------ RECORDS SUPPLIED ------
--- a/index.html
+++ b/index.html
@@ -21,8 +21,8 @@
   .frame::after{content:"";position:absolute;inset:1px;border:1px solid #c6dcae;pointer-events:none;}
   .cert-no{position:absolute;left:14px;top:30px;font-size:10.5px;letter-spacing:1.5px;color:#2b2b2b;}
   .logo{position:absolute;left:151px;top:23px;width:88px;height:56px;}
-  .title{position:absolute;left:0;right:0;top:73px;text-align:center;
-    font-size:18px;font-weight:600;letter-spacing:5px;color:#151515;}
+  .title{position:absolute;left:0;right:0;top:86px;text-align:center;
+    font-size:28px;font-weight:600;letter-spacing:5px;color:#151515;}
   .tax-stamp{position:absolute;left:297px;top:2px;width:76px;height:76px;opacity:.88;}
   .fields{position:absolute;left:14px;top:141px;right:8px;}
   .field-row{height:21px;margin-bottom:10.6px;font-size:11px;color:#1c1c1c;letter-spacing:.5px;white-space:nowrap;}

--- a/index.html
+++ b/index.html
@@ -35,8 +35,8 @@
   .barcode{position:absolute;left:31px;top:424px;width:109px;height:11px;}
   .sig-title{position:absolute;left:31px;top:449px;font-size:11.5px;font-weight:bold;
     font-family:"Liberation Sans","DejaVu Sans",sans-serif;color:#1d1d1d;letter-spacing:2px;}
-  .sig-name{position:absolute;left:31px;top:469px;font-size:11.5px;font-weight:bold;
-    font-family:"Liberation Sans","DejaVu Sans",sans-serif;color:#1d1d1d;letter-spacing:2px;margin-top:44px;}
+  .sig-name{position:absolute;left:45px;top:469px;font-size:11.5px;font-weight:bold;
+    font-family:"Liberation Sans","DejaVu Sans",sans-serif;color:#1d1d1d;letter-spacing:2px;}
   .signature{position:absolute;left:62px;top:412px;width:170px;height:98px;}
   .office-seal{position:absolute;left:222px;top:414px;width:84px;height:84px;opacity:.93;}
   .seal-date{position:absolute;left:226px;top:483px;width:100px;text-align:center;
------
------ RECORDS SUPPLIED ------
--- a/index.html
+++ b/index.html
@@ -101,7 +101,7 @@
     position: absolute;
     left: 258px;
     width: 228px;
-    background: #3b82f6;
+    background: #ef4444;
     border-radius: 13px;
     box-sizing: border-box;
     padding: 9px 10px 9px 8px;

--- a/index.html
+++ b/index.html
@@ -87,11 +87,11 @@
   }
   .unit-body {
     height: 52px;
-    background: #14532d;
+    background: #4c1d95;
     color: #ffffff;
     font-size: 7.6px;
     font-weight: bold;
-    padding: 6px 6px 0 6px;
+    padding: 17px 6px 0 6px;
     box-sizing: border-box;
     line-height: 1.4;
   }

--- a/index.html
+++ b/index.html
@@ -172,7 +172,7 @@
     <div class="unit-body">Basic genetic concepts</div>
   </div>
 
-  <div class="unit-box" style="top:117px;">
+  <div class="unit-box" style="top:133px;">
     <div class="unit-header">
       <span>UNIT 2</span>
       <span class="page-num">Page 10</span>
------
------ RECORDS SUPPLIED ------
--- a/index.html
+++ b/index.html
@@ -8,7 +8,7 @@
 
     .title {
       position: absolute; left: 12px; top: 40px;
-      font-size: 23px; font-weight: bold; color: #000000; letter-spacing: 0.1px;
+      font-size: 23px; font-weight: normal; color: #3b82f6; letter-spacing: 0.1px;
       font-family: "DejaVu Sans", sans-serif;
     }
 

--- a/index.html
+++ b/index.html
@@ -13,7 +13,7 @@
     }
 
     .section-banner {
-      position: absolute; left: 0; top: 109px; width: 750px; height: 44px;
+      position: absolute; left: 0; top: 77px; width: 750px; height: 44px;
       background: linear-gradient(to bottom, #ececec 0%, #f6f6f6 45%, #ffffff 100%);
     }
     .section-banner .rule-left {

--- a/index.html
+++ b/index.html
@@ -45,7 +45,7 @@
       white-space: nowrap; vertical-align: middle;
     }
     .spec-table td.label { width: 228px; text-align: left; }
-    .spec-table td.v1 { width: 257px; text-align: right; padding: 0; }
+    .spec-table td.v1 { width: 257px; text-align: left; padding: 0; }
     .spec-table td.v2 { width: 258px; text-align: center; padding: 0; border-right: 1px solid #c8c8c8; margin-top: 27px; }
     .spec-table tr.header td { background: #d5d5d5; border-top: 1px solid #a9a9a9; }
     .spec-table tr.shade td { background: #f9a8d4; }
------
# DIRECTIONS:
Please go line by line through the records above, copying each one that holds the string "header".

# RESPONSE TO THIS TASK:
     <div class="unit-header">
     .spec-table tr.header td { background: #d5d5d5; border-top: 1px solid #a9a9a9; }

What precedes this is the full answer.